Several lines of investigation pay off: a young couple saw the saboteurs come ashore and finally tell the authorities. A banker whose family has worked closely and secretly with the Russians panics and runs off to Cuba. He is rolled by a prostitute and makes the error of telling the Cuban cops, who alert the FBI. Eventually, he breaks under interrogation and tells the FBI agents a bit before succumbing to a heart attack. One of the saboteurs is betrayed by circumstance, his girl friend’s car and the happenstance that the method of sabotage is the same as used against US planes in Italy during WWII. Three of the four saboteurs are caught, the fourth having apparently taken his seed money and quietly assimilated into US society rather than chance the risky plan of the Russians.
The US military starts hunting and killing Russian “V1 and V2-style” missile equipped subs [SLBMs and cruise missiles, in modern terms]. The President makes a general announcement about the possibility of a Christmas Eve attack. The cities are evacuated, about smoothly as one might hope for. The cowardly Southern gentleman finds himself sharing his home with his neighbors, who have noticed his preparations and who are willing to allow him to share. The Russians back down, purging the entire Presidium. The US considers nuking the SU into oblivion but refrains, on the humanitarian grounds. The possibility of more peaceful and open relations is put forth and, in any case, the glorious age of the ICBM is beginning, forever ridding the world of the threat of nuclear war.
Pat Frank is better known for Alas, Babylon , a nuclear war tale set in Florida. Forbidden Area is not as good, dragging at times but it does have some strengths: the lead female character comes closest to multidimensionality, and her desire for a career is interestingly handled, although all that is thrown away on a trite and routine ‘gets married happily ever after’ ending. It might make an interesting movie, being simple enough to be adaptable to that medium.

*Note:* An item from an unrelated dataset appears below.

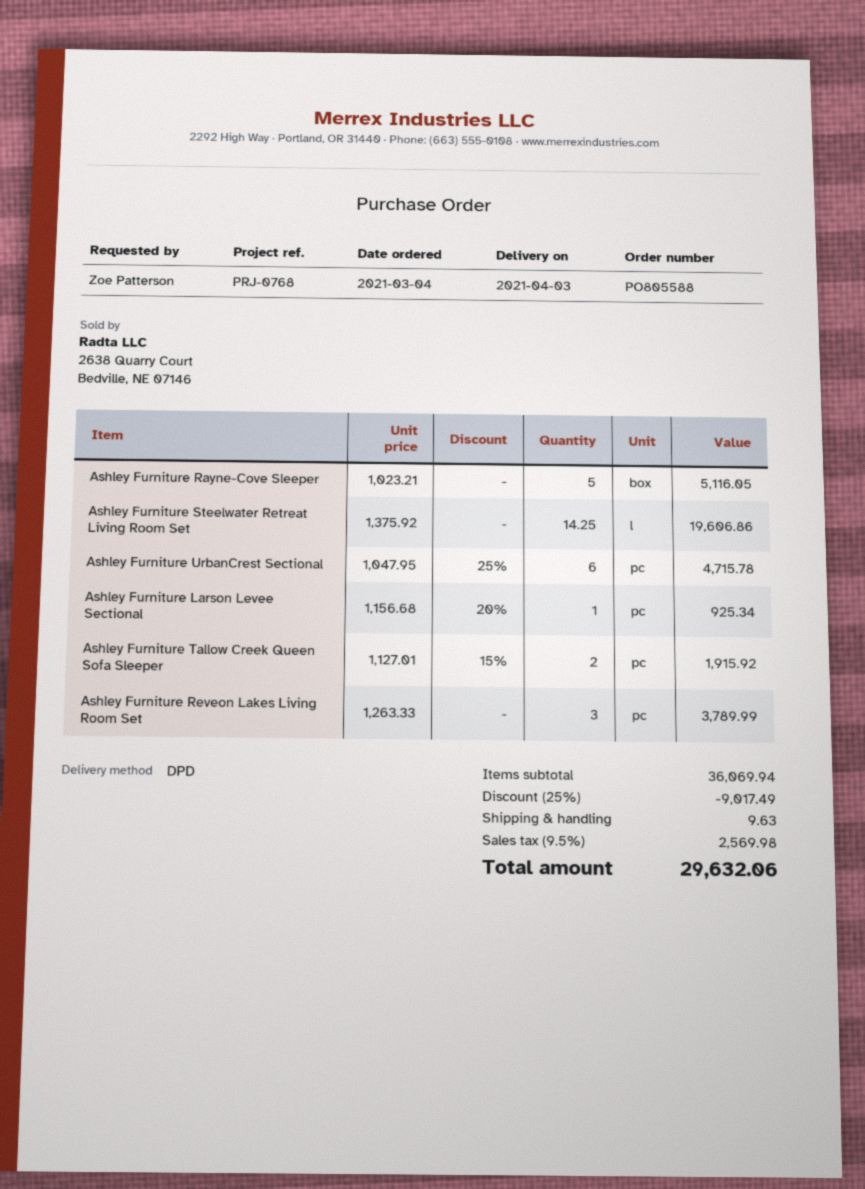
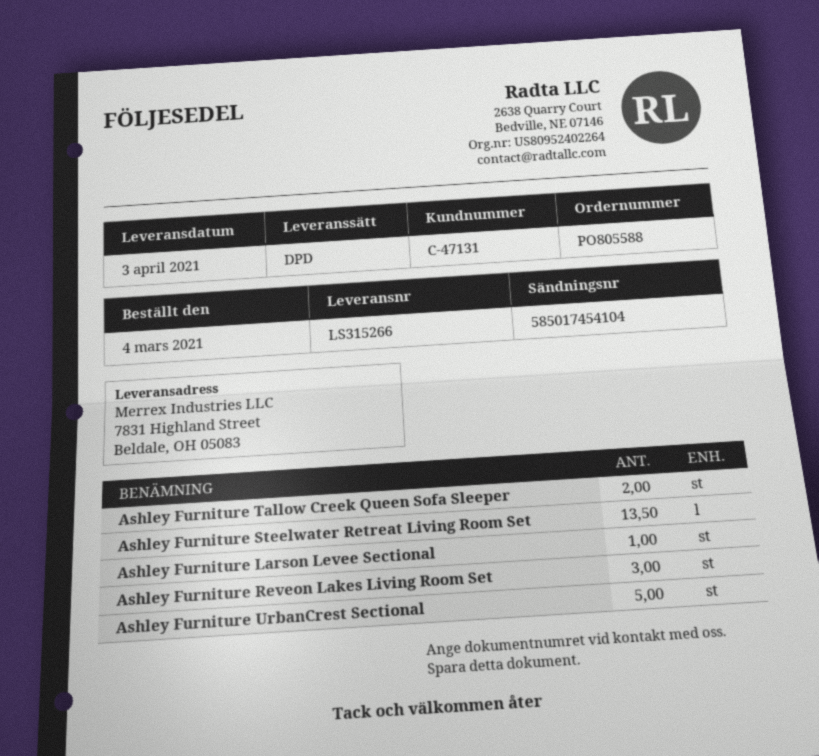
Ashley Furniture Rayne-Cove Sleeper: 5 -> none
Ashley Furniture Steelwater Retreat Living Room Set: 14.25 -> 13.5
Ashley Furniture UrbanCrest Sectional: 6 -> 5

FA is obviously a product of a very specific period in world history. I don’t see this as a weakness. While it doesn’t have the quaint expressions of liberalism of Alas, Babylon it does have its own unique take on certain issues: I think this may be the only book I have read where the ICBM is seen as a liberating technology in its original purpose. The Russian plan is implausible, even as the product of a government with its back to the wall, but not any more implausible than plots of more recent thrillers like The Fourth Protocol.
Pat Frank wrote three books of interest to SF readers: this one, Alas, Babylon , and Mr. Adam . Pat Frank died in 1964, ending his career.